[STUDY MATERIAL Boundary: Start]

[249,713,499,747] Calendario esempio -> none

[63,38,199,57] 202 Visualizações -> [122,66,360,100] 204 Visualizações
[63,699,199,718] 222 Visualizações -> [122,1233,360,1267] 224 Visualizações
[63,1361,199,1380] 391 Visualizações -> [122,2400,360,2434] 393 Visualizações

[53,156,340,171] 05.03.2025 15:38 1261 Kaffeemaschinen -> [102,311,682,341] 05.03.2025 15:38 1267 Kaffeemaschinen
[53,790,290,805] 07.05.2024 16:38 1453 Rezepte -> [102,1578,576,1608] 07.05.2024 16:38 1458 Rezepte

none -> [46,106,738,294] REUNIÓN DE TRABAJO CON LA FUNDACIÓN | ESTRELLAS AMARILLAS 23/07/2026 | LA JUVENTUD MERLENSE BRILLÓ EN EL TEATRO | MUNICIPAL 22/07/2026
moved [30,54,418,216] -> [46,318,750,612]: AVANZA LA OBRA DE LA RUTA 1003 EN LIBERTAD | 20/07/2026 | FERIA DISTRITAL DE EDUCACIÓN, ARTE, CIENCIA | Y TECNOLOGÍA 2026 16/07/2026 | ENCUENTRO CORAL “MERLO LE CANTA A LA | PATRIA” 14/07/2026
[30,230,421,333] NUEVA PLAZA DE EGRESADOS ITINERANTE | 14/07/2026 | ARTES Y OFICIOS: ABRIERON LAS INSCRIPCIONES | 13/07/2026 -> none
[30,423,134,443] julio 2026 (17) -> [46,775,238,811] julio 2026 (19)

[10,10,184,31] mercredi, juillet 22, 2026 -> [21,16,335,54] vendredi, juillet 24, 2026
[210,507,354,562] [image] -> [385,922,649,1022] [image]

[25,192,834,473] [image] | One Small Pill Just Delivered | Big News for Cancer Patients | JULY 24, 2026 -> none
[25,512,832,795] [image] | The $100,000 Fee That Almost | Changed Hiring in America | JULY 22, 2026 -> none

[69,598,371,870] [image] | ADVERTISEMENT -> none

[STUDY MATERIAL Boundary: End]

Every line from the one that contains "[25,192,834,473] [image] |" down to and including the last line of the records above must be set down exactly, with nothing else.

[25,192,834,473] [image] | One Small Pill Just Delivered | Big News for Cancer Patients | JULY 24, 2026 -> none
[25,512,832,795] [image] | The $100,000 Fee That Almost | Changed Hiring in America | JULY 22, 2026 -> none

[69,598,371,870] [image] | ADVERTISEMENT -> none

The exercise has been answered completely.